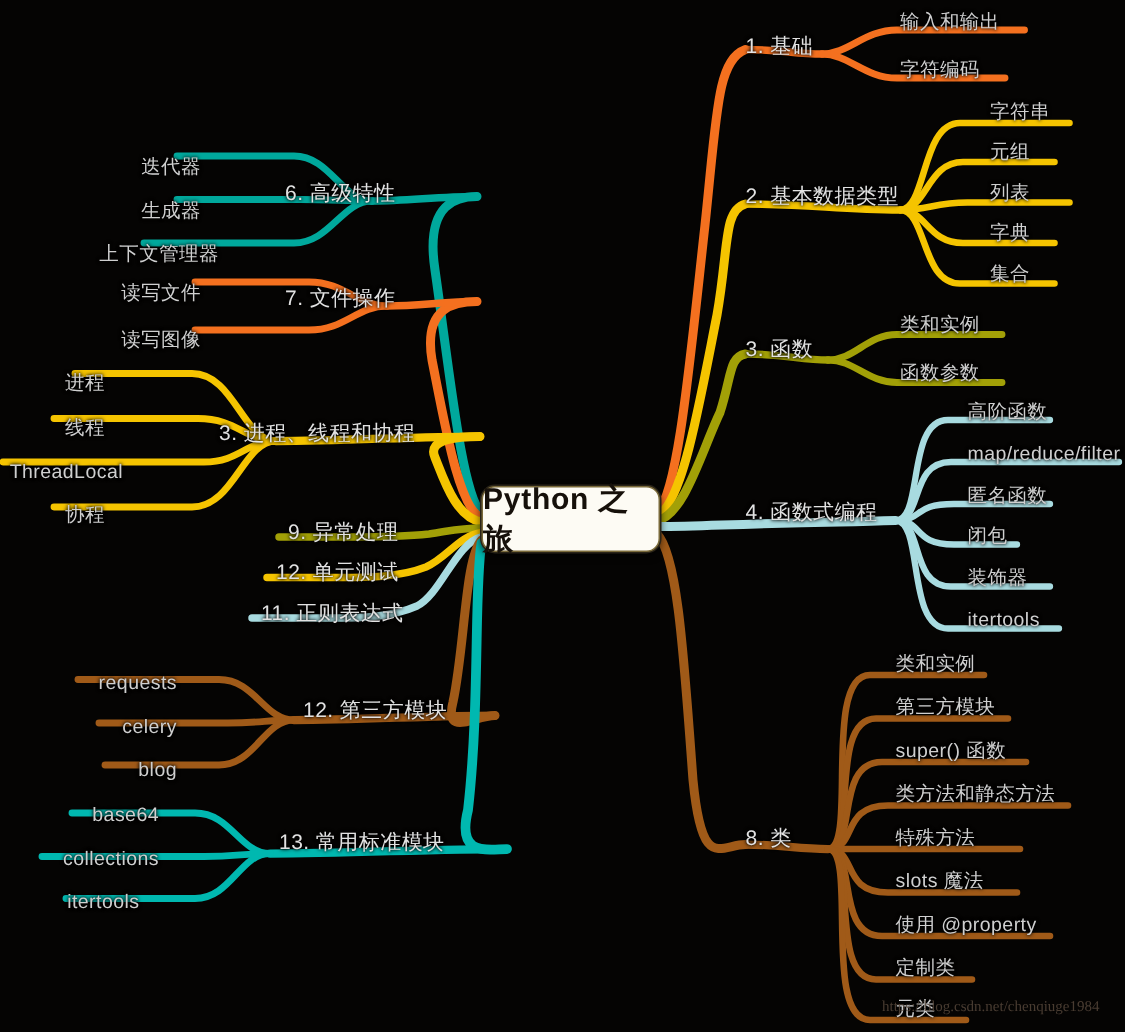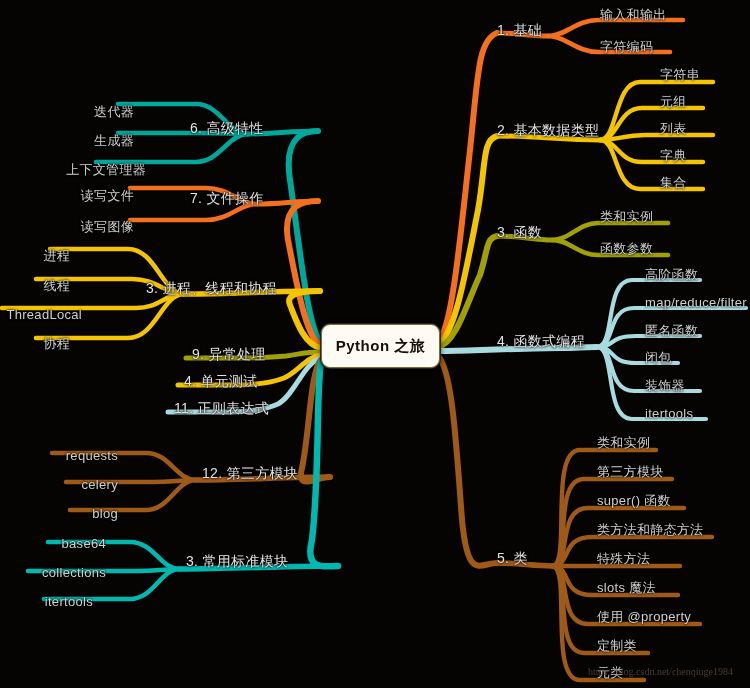--- a/index.html
+++ b/index.html
@@ -39,7 +39,7 @@
   }
   #root span{
     color:#16100a;
-    font-size:15px;
+    font-size:20px;
     font-weight:bold;
     letter-spacing:.5px;
   }

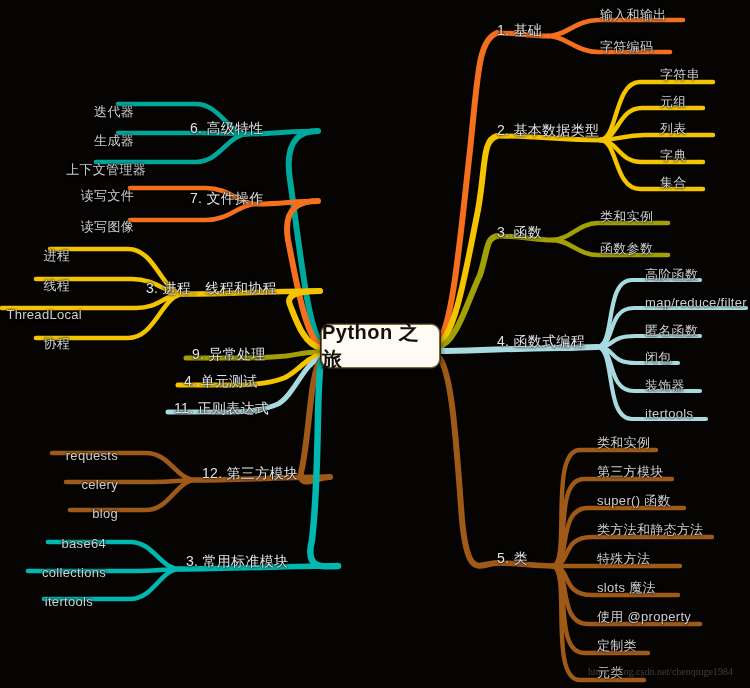--- a/index.html
+++ b/index.html
@@ -189,7 +189,7 @@
   <div class="lbl l leaf" style="left:70px;top:331px">协程</div>
 
   <div class="lbl r main" style="left:192px;top:354px">9. 异常处理</div>
-  <div class="lbl r main" style="left:184px;top:381px">4. 单元测试</div>
+  <div class="lbl r main" style="left:184px;top:381px">12. 单元测试</div>
   <div class="lbl r main" style="left:174px;top:408px">11. 正则表达式</div>
 
   <div class="lbl r main" style="left:202px;top:473px">12. 第三方模块</div>

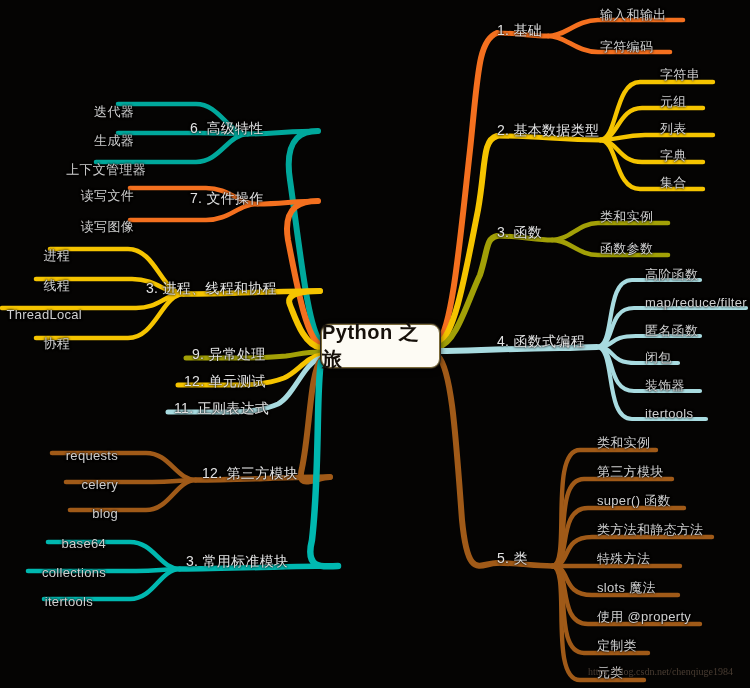--- a/index.html
+++ b/index.html
@@ -197,7 +197,7 @@
   <div class="lbl l leaf" style="left:118px;top:472px">celery</div>
   <div class="lbl l leaf" style="left:118px;top:501px">blog</div>
 
-  <div class="lbl r main" style="left:186px;top:561px">3. 常用标准模块</div>
+  <div class="lbl r main" style="left:186px;top:561px">13. 常用标准模块</div>
   <div class="lbl l leaf" style="left:106px;top:531px">base64</div>
   <div class="lbl l leaf" style="left:106px;top:560px">collections</div>
   <div class="lbl l leaf" style="left:93px;top:589px">itertools</div>

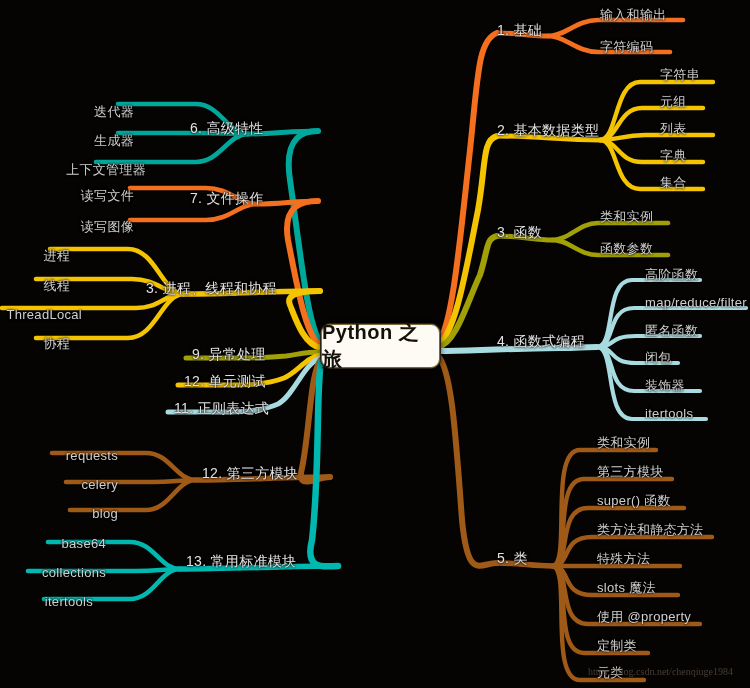--- a/index.html
+++ b/index.html
@@ -162,7 +162,7 @@
   <div class="lbl r leaf" style="left:645px;top:385px">装饰器</div>
   <div class="lbl r leaf" style="left:645px;top:413px">itertools</div>
 
-  <div class="lbl r main" style="left:497px;top:558px">5. 类</div>
+  <div class="lbl r main" style="left:497px;top:558px">8. 类</div>
   <div class="lbl r leaf" style="left:597px;top:442px">类和实例</div>
   <div class="lbl r leaf" style="left:597px;top:471px">第三方模块</div>
   <div class="lbl r leaf" style="left:597px;top:500px">super() 函数</div>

----

ASSIGNMENT:
Retype every entry word for word, but do not carry over the pictures.

SOLUTION:
--- a/index.html
+++ b/index.html
@@ -39,7 +39,7 @@
   }
   #root span{
     color:#16100a;
-    font-size:15px;
+    font-size:20px;
     font-weight:bold;
     letter-spacing:.5px;
   }

--- a/index.html
+++ b/index.html
@@ -189,7 +189,7 @@
   <div class="lbl l leaf" style="left:70px;top:331px">协程</div>
 
   <div class="lbl r main" style="left:192px;top:354px">9. 异常处理</div>
-  <div class="lbl r main" style="left:184px;top:381px">4. 单元测试</div>
+  <div class="lbl r main" style="left:184px;top:381px">12. 单元测试</div>
   <div class="lbl r main" style="left:174px;top:408px">11. 正则表达式</div>
 
   <div class="lbl r main" style="left:202px;top:473px">12. 第三方模块</div>

--- a/index.html
+++ b/index.html
@@ -197,7 +197,7 @@
   <div class="lbl l leaf" style="left:118px;top:472px">celery</div>
   <div class="lbl l leaf" style="left:118px;top:501px">blog</div>
 
-  <div class="lbl r main" style="left:186px;top:561px">3. 常用标准模块</div>
+  <div class="lbl r main" style="left:186px;top:561px">13. 常用标准模块</div>
   <div class="lbl l leaf" style="left:106px;top:531px">base64</div>
   <div class="lbl l leaf" style="left:106px;top:560px">collections</div>
   <div class="lbl l leaf" style="left:93px;top:589px">itertools</div>

--- a/index.html
+++ b/index.html
@@ -162,7 +162,7 @@
   <div class="lbl r leaf" style="left:645px;top:385px">装饰器</div>
   <div class="lbl r leaf" style="left:645px;top:413px">itertools</div>
 
-  <div class="lbl r main" style="left:497px;top:558px">5. 类</div>
+  <div class="lbl r main" style="left:497px;top:558px">8. 类</div>
   <div class="lbl r leaf" style="left:597px;top:442px">类和实例</div>
   <div class="lbl r leaf" style="left:597px;top:471px">第三方模块</div>
   <div class="lbl r leaf" style="left:597px;top:500px">super() 函数</div>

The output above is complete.